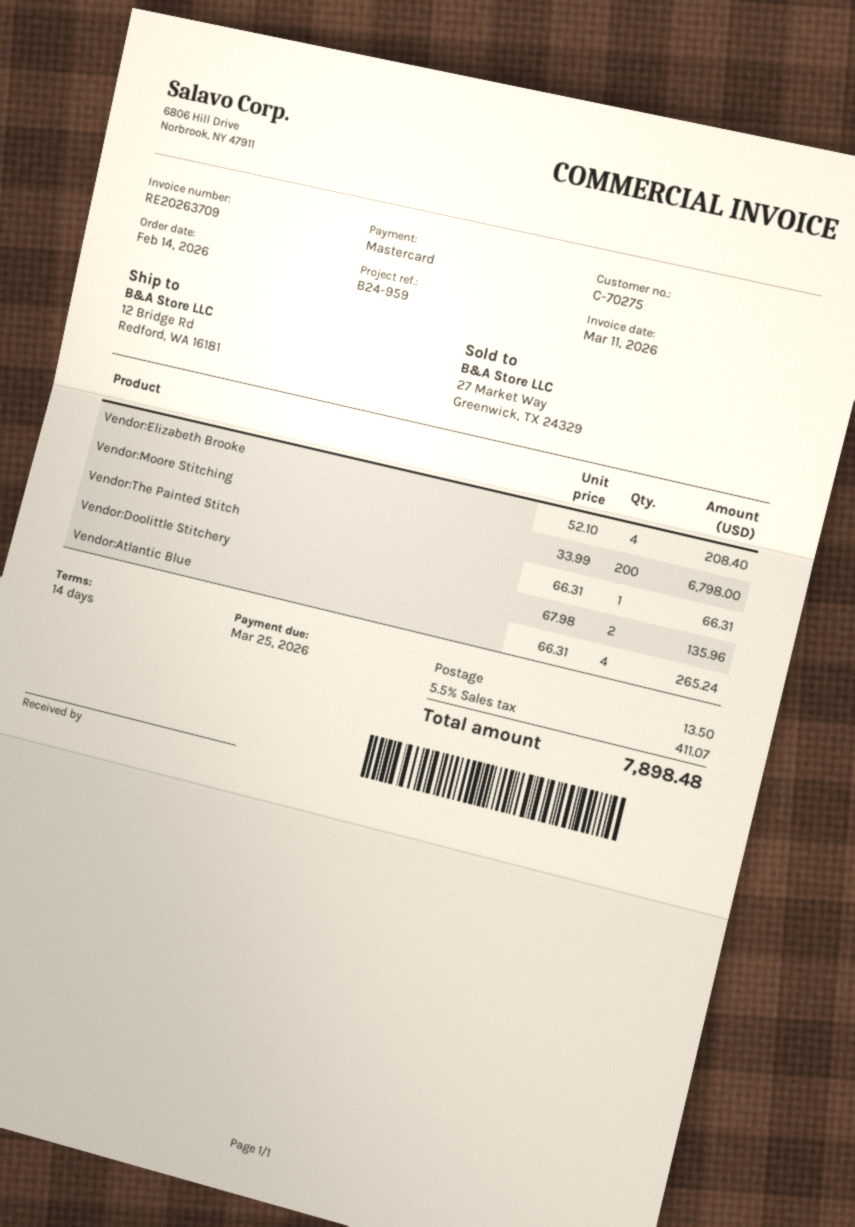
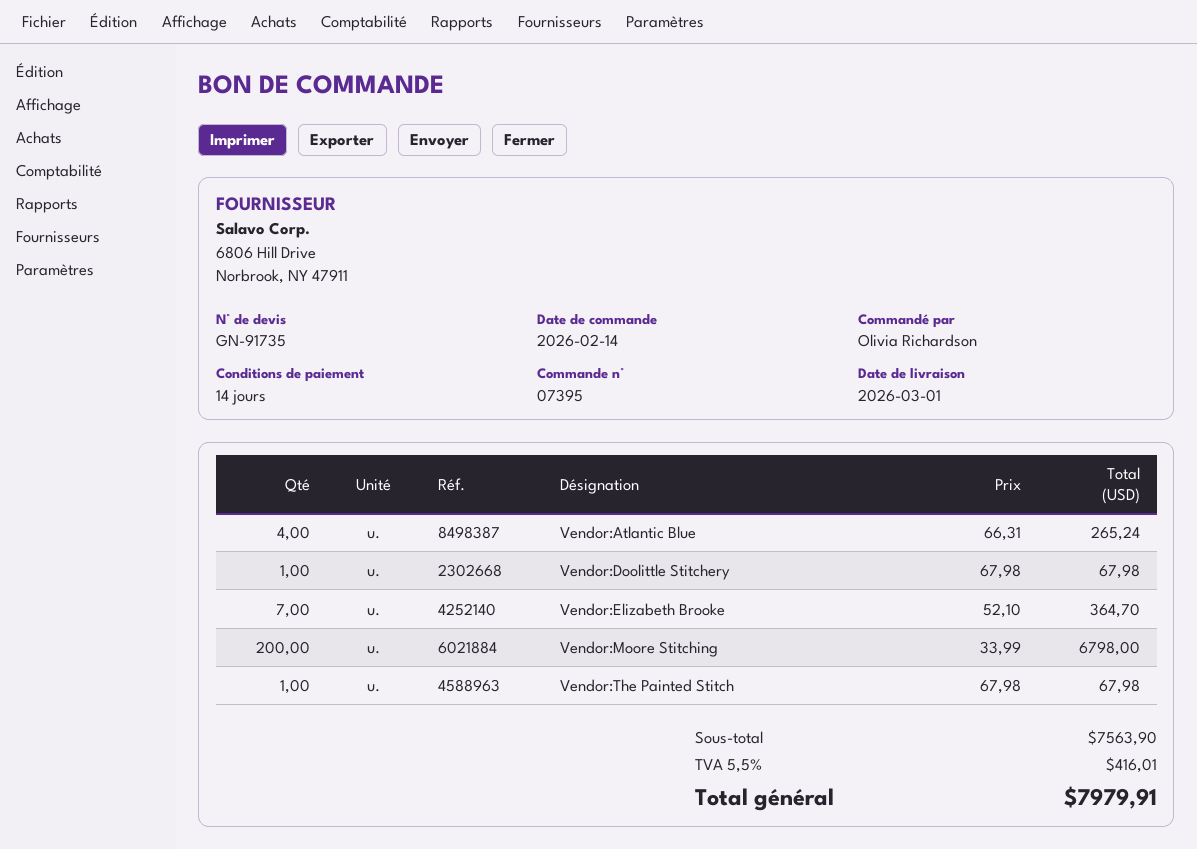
Vendor:Elizabeth Brooke: 4 x 52.10 = 208.40 -> 7 x 52.10 = 364.70
Vendor:The Painted Stitch: 1 x 66.31 = 66.31 -> 1 x 67.98 = 67.98
Vendor:Doolittle Stitchery: 2 x 67.98 = 135.96 -> 1 x 67.98 = 67.98
shipping: 13.50 -> none
tax: 5.5% = 411.07 -> 5.5% = 416.01
total: 7898.48 -> 7979.91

────────

• _TRY IT_
Show the lines of the material that contain the word "Vendor".

• _REPLY TO THE EXERCISE_
Vendor:Elizabeth Brooke: 4 x 52.10 = 208.40 -> 7 x 52.10 = 364.70
Vendor:The Painted Stitch: 1 x 66.31 = 66.31 -> 1 x 67.98 = 67.98
Vendor:Doolittle Stitchery: 2 x 67.98 = 135.96 -> 1 x 67.98 = 67.98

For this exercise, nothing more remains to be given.